=== MATERIAL SHOWN ===
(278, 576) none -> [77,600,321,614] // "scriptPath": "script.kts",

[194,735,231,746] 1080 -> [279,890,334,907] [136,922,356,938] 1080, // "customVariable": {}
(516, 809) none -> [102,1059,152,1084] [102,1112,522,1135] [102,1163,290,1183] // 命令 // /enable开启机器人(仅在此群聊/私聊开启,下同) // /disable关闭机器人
===
=== MATERIAL SHOWN ===
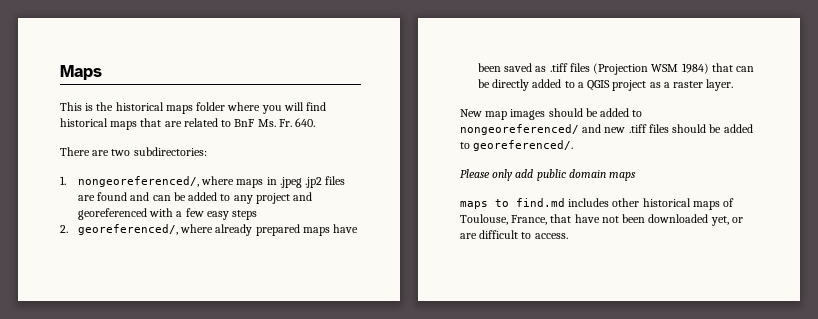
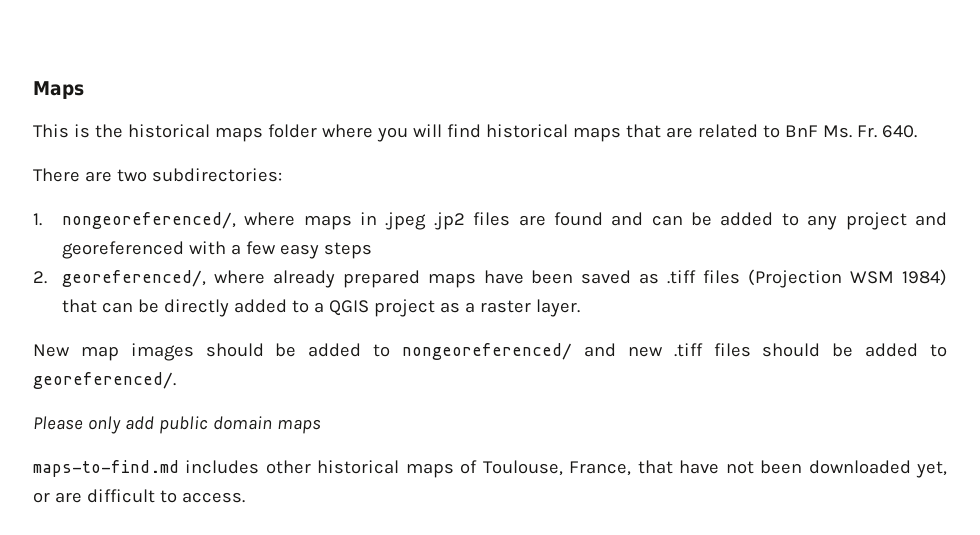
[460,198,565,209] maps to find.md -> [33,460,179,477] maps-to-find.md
===
=== MATERIAL SHOWN ===
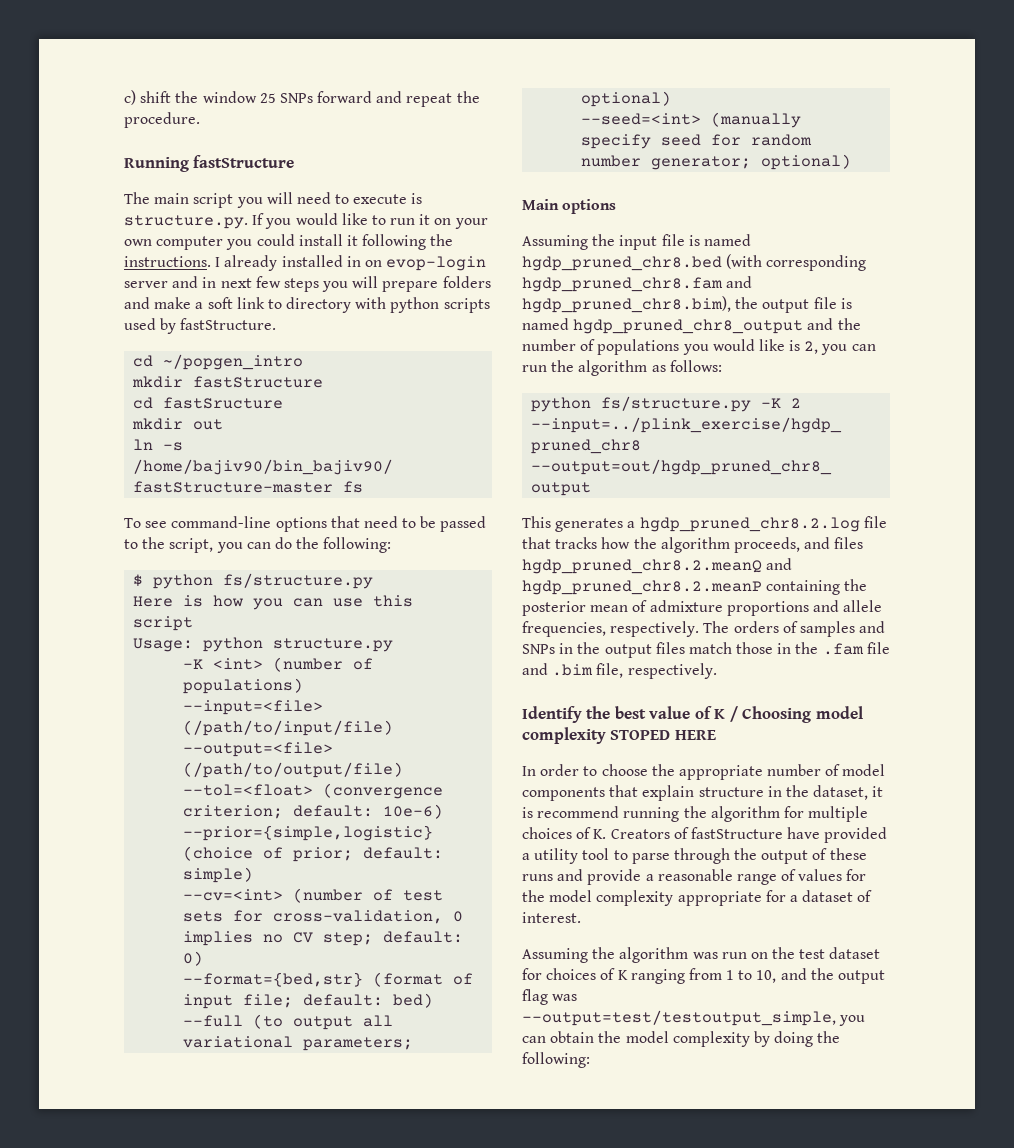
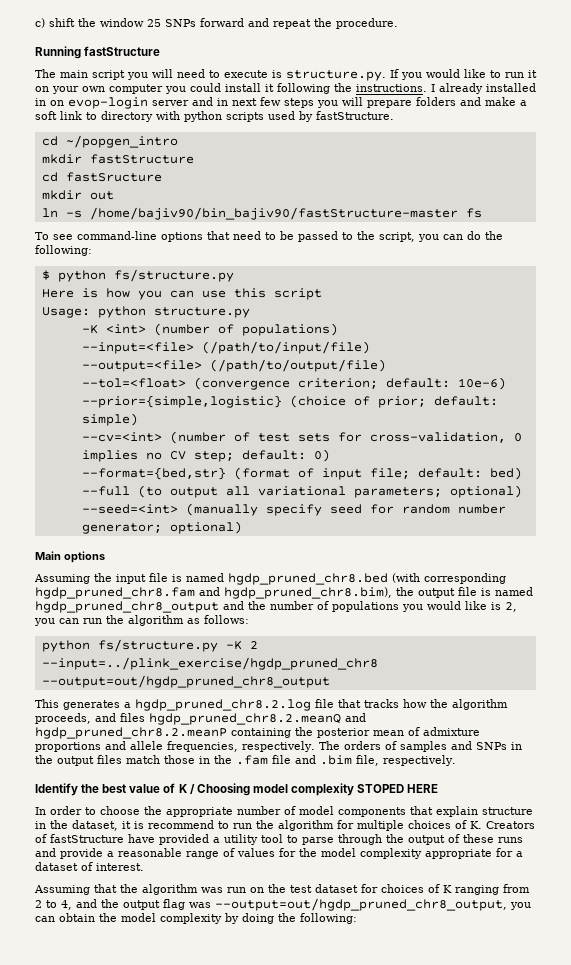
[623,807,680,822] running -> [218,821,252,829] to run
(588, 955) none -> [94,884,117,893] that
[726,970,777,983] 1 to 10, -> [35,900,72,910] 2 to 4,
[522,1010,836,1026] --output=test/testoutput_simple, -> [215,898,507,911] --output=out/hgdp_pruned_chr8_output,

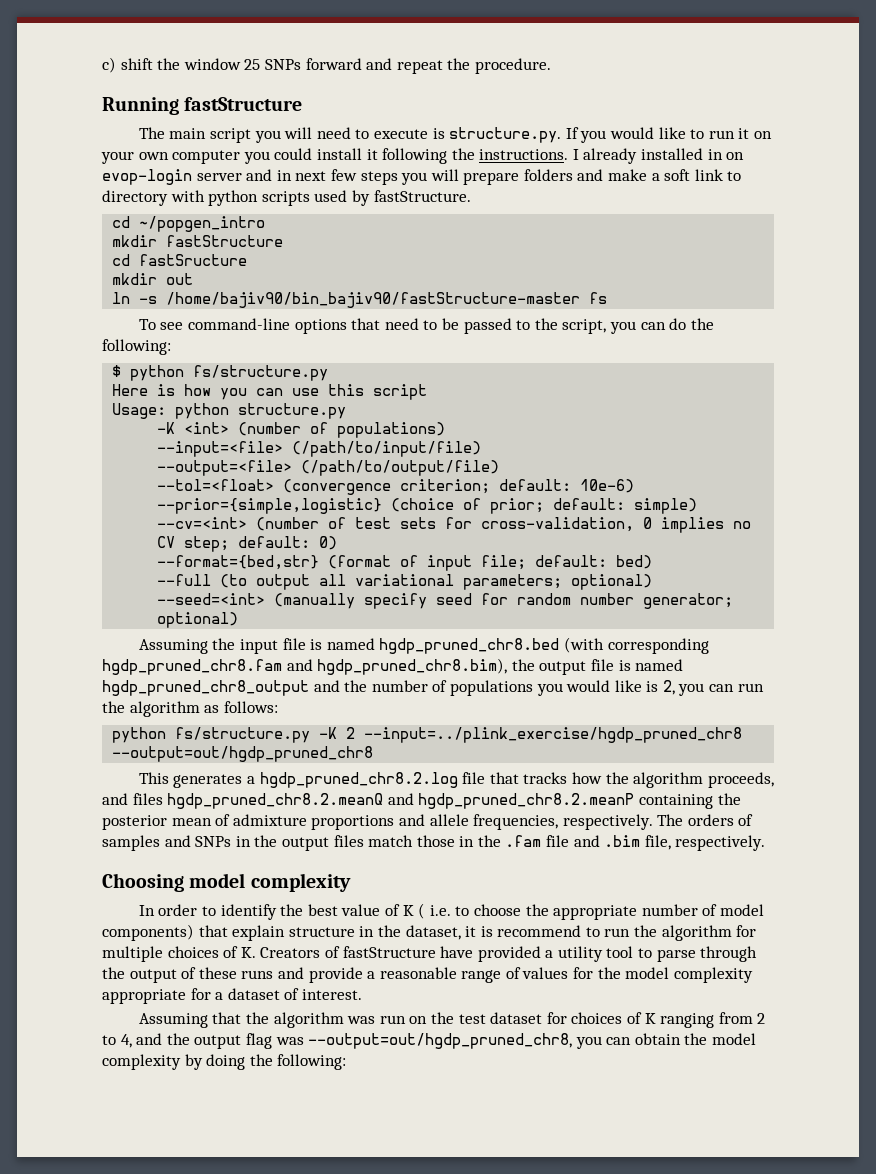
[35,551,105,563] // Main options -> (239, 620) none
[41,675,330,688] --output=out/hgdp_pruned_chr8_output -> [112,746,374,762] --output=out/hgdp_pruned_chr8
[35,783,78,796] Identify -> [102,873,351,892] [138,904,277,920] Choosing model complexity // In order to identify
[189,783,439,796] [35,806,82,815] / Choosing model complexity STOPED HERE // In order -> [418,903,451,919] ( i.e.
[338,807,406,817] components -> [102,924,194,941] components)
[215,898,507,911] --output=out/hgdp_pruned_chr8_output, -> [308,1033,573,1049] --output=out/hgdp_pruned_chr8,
===
▶ **YOUR OBJECTIVE**
Go through the data, and copy each line in which the word "order" appears.

▶ **SOLVED EXERCISE**
[35,783,78,796] Identify -> [102,873,351,892] [138,904,277,920] Choosing model complexity // In order to identify
[189,783,439,796] [35,806,82,815] / Choosing model complexity STOPED HERE // In order -> [418,903,451,919] ( i.e.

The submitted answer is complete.